### PROBLEM DETAILS:
Everything from the line with "x M8 Washers</div>" to the final line of the records should be reproduced word for word, with both of those lines kept.

== == ==

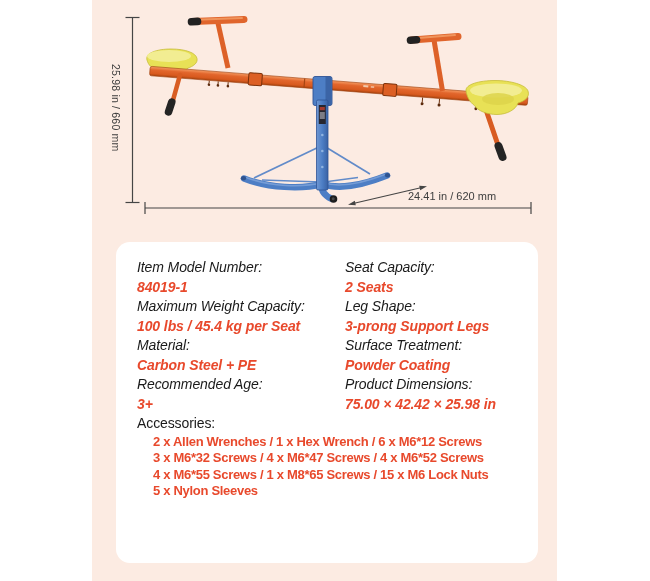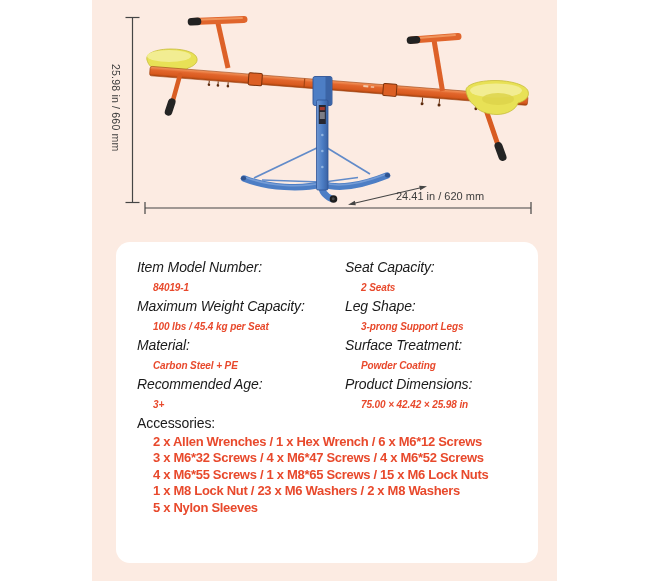--- a/index.html
+++ b/index.html
@@ -13,7 +13,7 @@
   .illustration svg{position:absolute;left:0;top:0;}
   .dim{position:absolute;color:#3d3d3d;font-size:11px;line-height:13px;}
   .dim-v{left:109px;top:64px;writing-mode:vertical-rl;font-size:10.5px;letter-spacing:0.2px;}
-  .dim-d{left:396px;top:190px;}
+  .dim-d{left:408px;top:190px;}
   .dim-l{left:276px;top:211px;width:124px;text-align:center;}
   .spec-card{
     position:absolute;left:116px;top:242px;width:422px;height:321px;

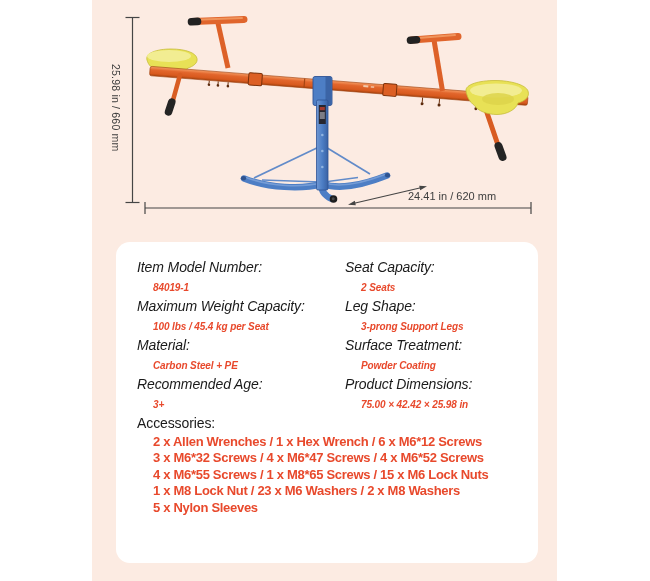--- a/index.html
+++ b/index.html
@@ -23,7 +23,7 @@
   .spec-grid{display:grid;grid-template-columns:208px 1fr;}
   .spec-item{margin:0;font-style:italic;}
   .spec-label{font-size:14px;color:#1a1a1a;line-height:19.5px;letter-spacing:-0.1px;white-space:nowrap;}
-  .spec-value{font-size:10px;font-weight:bold;color:#e8492c;line-height:19.5px;letter-spacing:-0.1px;white-space:nowrap;margin-left:16px;}
+  .spec-value{font-size:14px;font-weight:bold;color:#e8492c;line-height:19.5px;letter-spacing:-0.1px;white-space:nowrap;}
   .acc-line{font-size:13px;font-weight:bold;color:#e8492c;line-height:16.5px;letter-spacing:-0.3px;white-space:nowrap;margin-left:16px;}
 </style>
 </head>

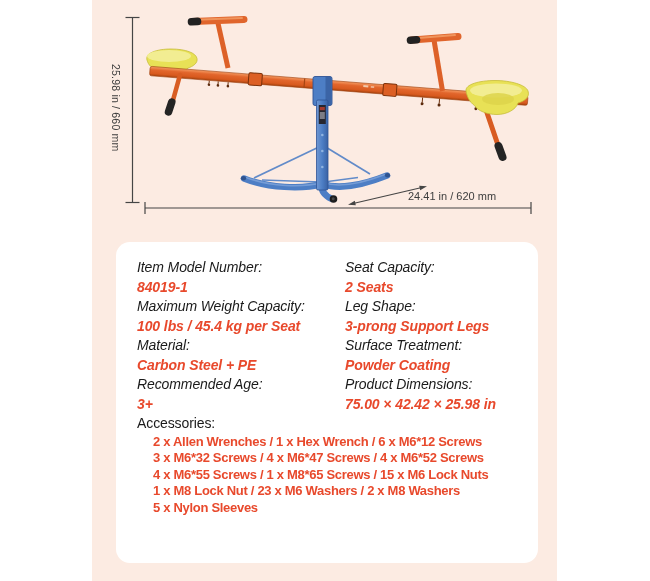--- a/index.html
+++ b/index.html
@@ -194,7 +194,6 @@
     <div class="acc-line">2 x Allen Wrenches / 1 x Hex Wrench / 6 x M6*12 Screws</div>
     <div class="acc-line">3 x M6*32 Screws / 4 x M6*47 Screws / 4 x M6*52 Screws</div>
     <div class="acc-line">4 x M6*55 Screws / 1 x M8*65 Screws / 15 x M6 Lock Nuts</div>
-    <div class="acc-line">1 x M8 Lock Nut / 23 x M6 Washers / 2 x M8 Washers</div>
     <div class="acc-line">5 x Nylon Sleeves</div>
   </div>
 </div>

== == ==

### WRITTEN RESPONSE:
-    <div class="acc-line">1 x M8 Lock Nut / 23 x M6 Washers / 2 x M8 Washers</div>
     <div class="acc-line">5 x Nylon Sleeves</div>
   </div>
 </div>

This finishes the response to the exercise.